P063. IL-21 and IL-21 receptor expression in the intestine from patients with Crohn's disease
D. Tornehave1, S. Zahn2, F. Matthiesen3, B. Olsen Krogh4, D. Lundsgaard5, 1Histology, Biopharmaceuticals Research Unit, Novo Nordisk A/S, Maaloev, Denmark, 2Antibody Technology, Biopharmaceuticals Research Unit, Novo Nordisk A/S, Maaloev, Denmark, 3Protein Purification, Biopharmaceuticals Research Unit, Novo Nordisk A/S, Maaloev, Denmark, 4Mammalian Cell Technology, Biopharmaceuticals Research Unit, Novo Nordisk A/S, Maaloev, Denmark, 5Inflammation Sciences, Biopharmaceuticals Research Unit, Novo Nordisk A/S, Maaloev, Denmark
IL-21 is a proinflammatory cytokine produced by activated T cells and the IL-21R is expressed by multiple cell types. IL-21 has pleiotropic actions and has been suggested to have a role in the pathogenesis of Crohn's disease (CD). The aim of our study was to investigate expression of IL-21 and IL-21R and to characterize IL-21R+ cells in the intestine from patients with CD.
IL-21 and IL-21R expression was investigated by in-situ hybridization and immunohistochemistry in normal intestine and from patients with CD. Characterization of IL-21R+ cells was performed by double immunofluorescence staining with markers for T cells (CD3), B cells (CD20), plasma cells (CD138), and macrophages (CD68).
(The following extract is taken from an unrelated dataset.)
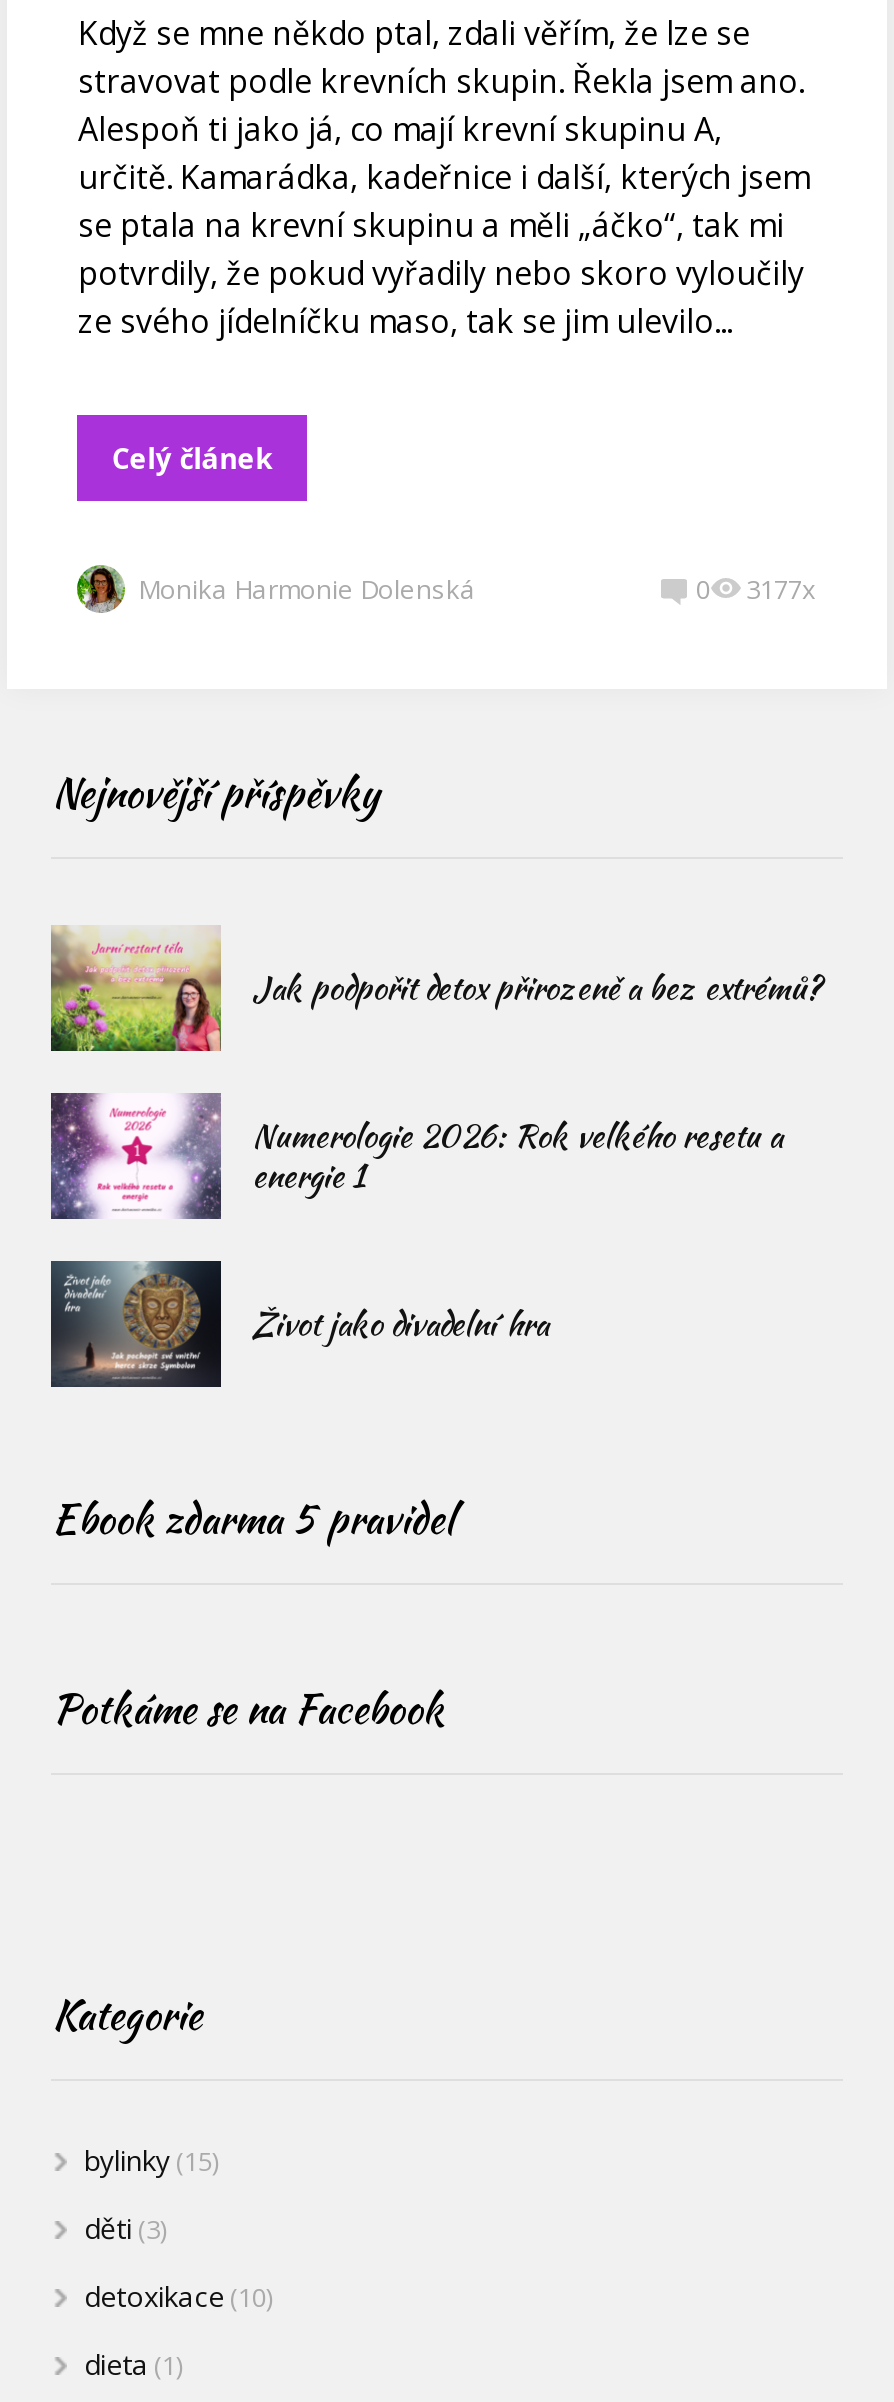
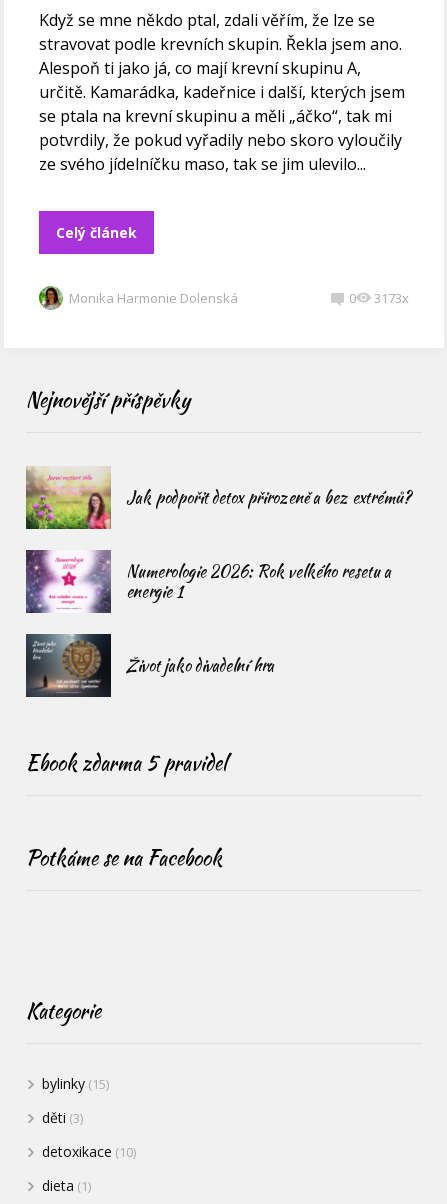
- 0 3177x
+ 0 3173x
IL-21 and IL-21R mRNA expressing cells were observed in mucosa (M) and lymphoid aggregates of submucosa (SM) in normal intestine. In patients with CD, additionally expression localized to lymphoid aggregates of SM and muscularis (Mu), with abundant expression in germinal centres (GCs). IL-21+ and IL-21R+ expressing immune cells were present in M and lymphoid aggregates of SM and Mu from patients with CD. The number of intestinal IL-21+ cells seemed increased with disease activity in CD patients. The extent of intestinal IL-21R+ expressing cells assessed semi-quantitatively was significantly higher (P < 0.05) in patients with CD compared to normal. The intestinal IL-21 and IL-21R mRNA and protein expression patterns were similar. IL-21R+CD3+ T cells were present in M, SM and Mu in lymphoid aggregates from patients with CD. IL-21R+CD20+ B cells were found in M, lymphoid aggregates, in particular in GCs, of SM and Mu from patients with CD. IL-21R+CD138+ plasma cells were observed only in M in normal intestine, whereas in patients with CD IL-21R+ plasma cells were also present in lymphoid aggregates of SM and Mu. IL-21R+CD68+ macrophages were present in M, lymphoid aggregates of SM and Mu from patients with CD.
We found IL-21 and IL-21R expression present in normal and diseased intestine. IL-21 expression seemed more pronounced in CD patients with severe disease activity, and IL-21R expression was significantly up-regulated in CD patients. IL-21R+ cells were identified as T cells, B cells, plasma cells and macrophages. Our data suggest that locally produced IL-21 can activate IL-21R+ T cells, B cells, plasma cells and macrophages, suggesting a role of this cytokine-receptor interaction in the pathogenesis of CD. Thus, IL-21 may represent a promising target for treatment of CD.